North Korean Martyrs, the first process for beatification gets underway
by Joseph Yun Li-sun
The announcement was made yesterday by the Order of St. Benedict from Waegwan Abbey south Korea, which has ecclesial jurisdiction over the abbey Tokwon, in the North. There are 36 Martyrs, who died in the communist death camps during the persecution of Kim Il-sung.

Seoul (AsiaNews) – The process for the beatification of 36 North Korean Servants of God, who accepted martyrdom in the face of demands they renounce their faith during the Stalinist regime of Kim Il-sung, between 1949 and 1952 has opened.

The announcement was made by the Order of St. Benedict Waegwan Abbey in South Korea which exercises ecclesial jurisdiction over the North Korean Abbacy of Tokwon.

According to Abbot Simon Petro Ri Hyeong-u, Apostolic Administrator of Territorial Abbacy of Tokwon, “At the moment, the community of Order of St. Benedict Waegwan Abbey is full of aspiration to honour the witness of faith shown by our predecessors. Hereby, this abbey announces that it will play the role of 'actor' in the case for promoting the beatification and canonization”.

The initiative also has to some extent a “political” value.  Upon till now, in fact the Seoul government has always exerted its influence to avoid the commemoration of these martyrs in order not to provoke a “diplomatic incident” with the present regime, led by Kim Jong-il, Kim Il-sung’s son.

The process is entitled “beatification Abbot Bishop Boniface Sauer (O.S.B.), Fr. Benedict Kim (O.S.B.) and companions”. These men underlines Sabas Lee Seong-geun (vice-postulator for the cause), “all died in the North Korean communist death camps during that terrible wave of anti-Catholic persecution after the communists came to power.  We remember them together because in some way they are all linked to the Tokwon Abbey”.
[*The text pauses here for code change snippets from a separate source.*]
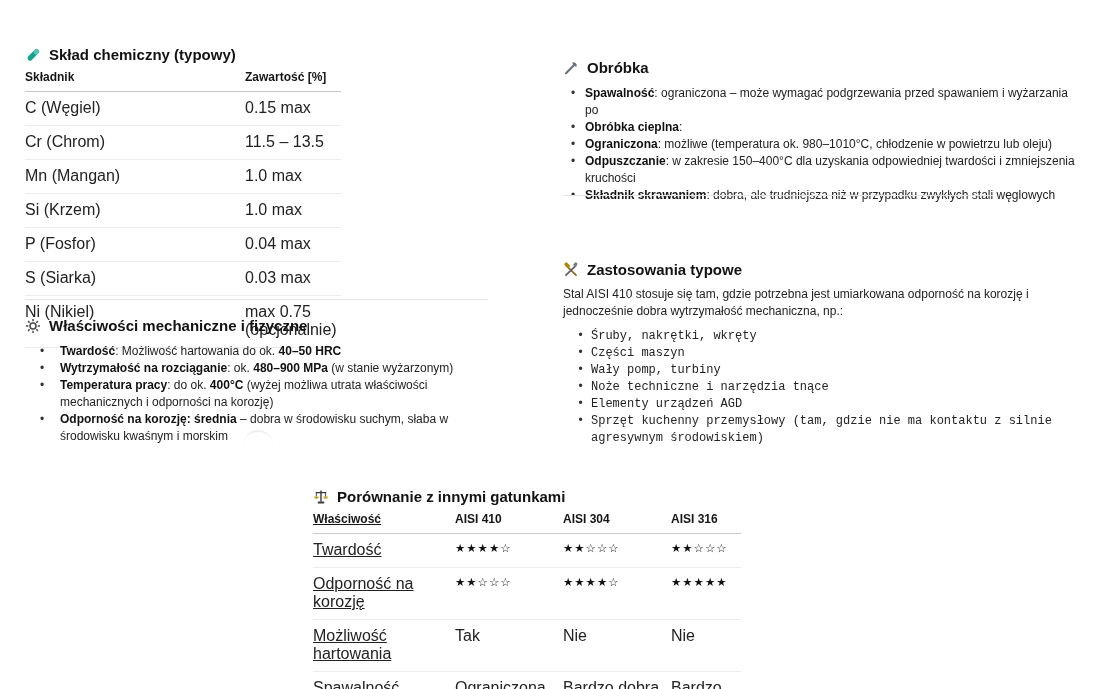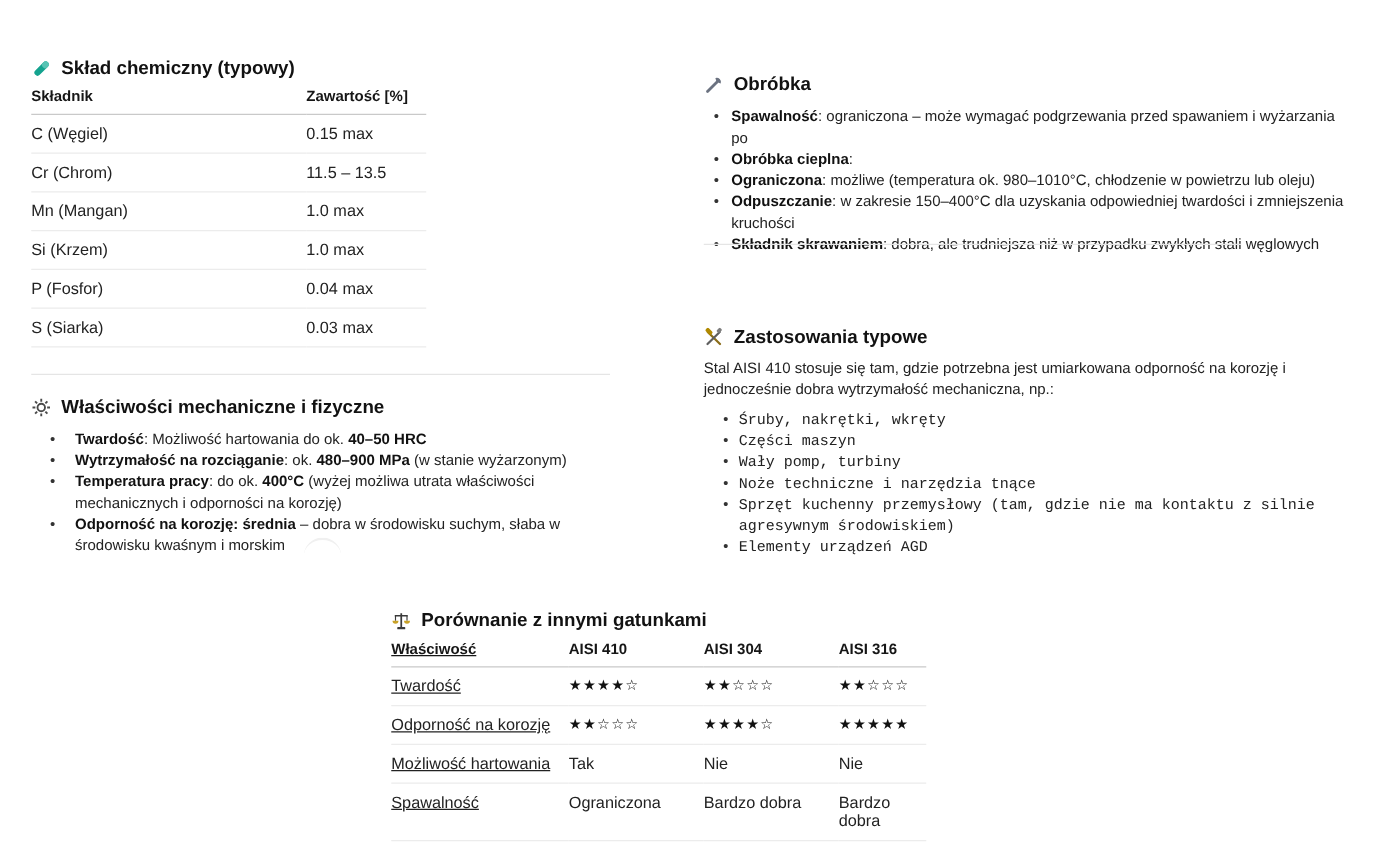"C (Węgiel)" td { font-size: 13px -> 16px }
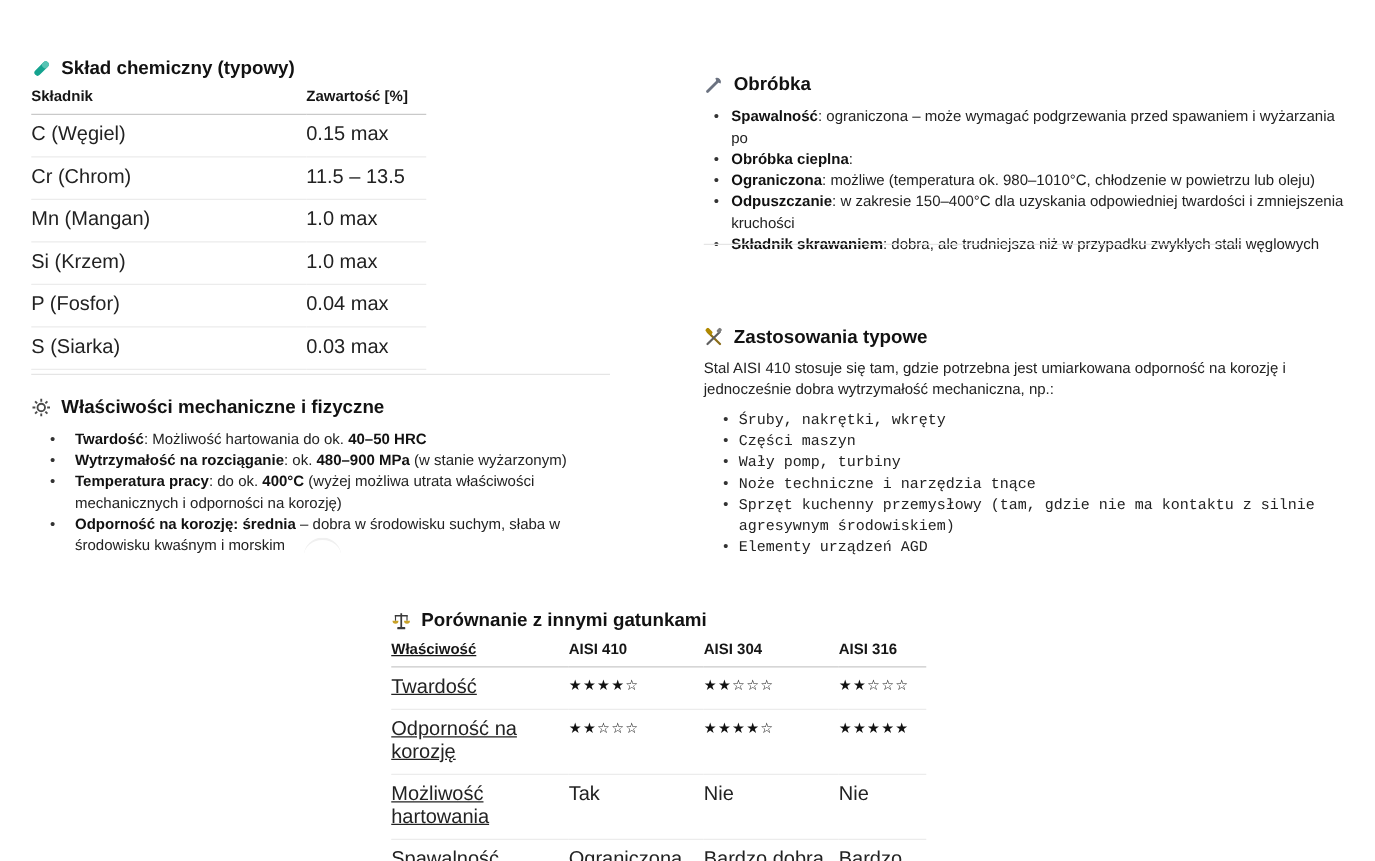"Ni (Nikiel)" tr { html: none -> <tr> <td>Ni (Nikiel)</td> <td>max 0.75 (opcjonalnie)</td> </tr> }
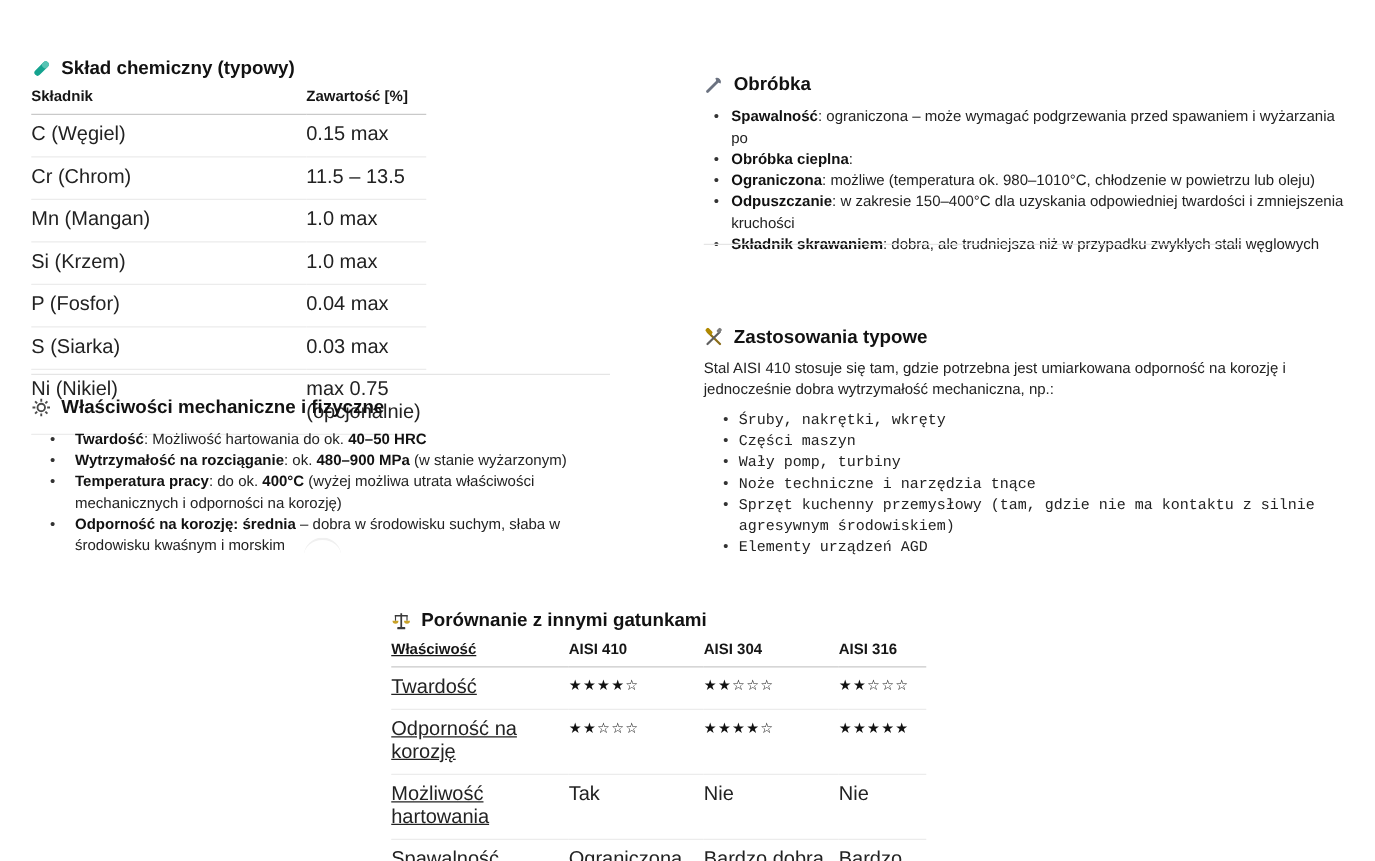"Sprzęt kuchenny przemysłowy (tam, gdzie" li { order: before "Elementy urządzeń AGD" -> after "Elementy urządzeń AGD" }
At present, the Catholic Church in North Korea is in appalling conditions. Since the end of the civil war in 1953, the three local ecclesiastical jurisdictions and the whole Catholic community have been brutally wiped out by the Stalinist regime. Not a single local priest has been left alive and all foreign clergymen have been expelled. In the early years of persecution by Kim Il-sung, North Korea’s first dictator, an estimated 300,000 Catholics have vanished.

There are neither resident priests nor ecclesial structures.  Thus following the erection of the first Orthodox Church in the capital last August, the Catholic Community is the only one not to have a minister for the faith.  

 According to Vatican sources, actual Catholics number 800, far fewer than the 3,000 recently acknowledged by the government. The so-called North Korean Catholic Association, an organisation created and run by the regime, claims to represent local Catholics. The Holy See has always discouraged visits by its leaders to Rome since there are still serious doubts about their legal and canonical status. There are strong suggestions that they are Communist Party officials, not Catholics.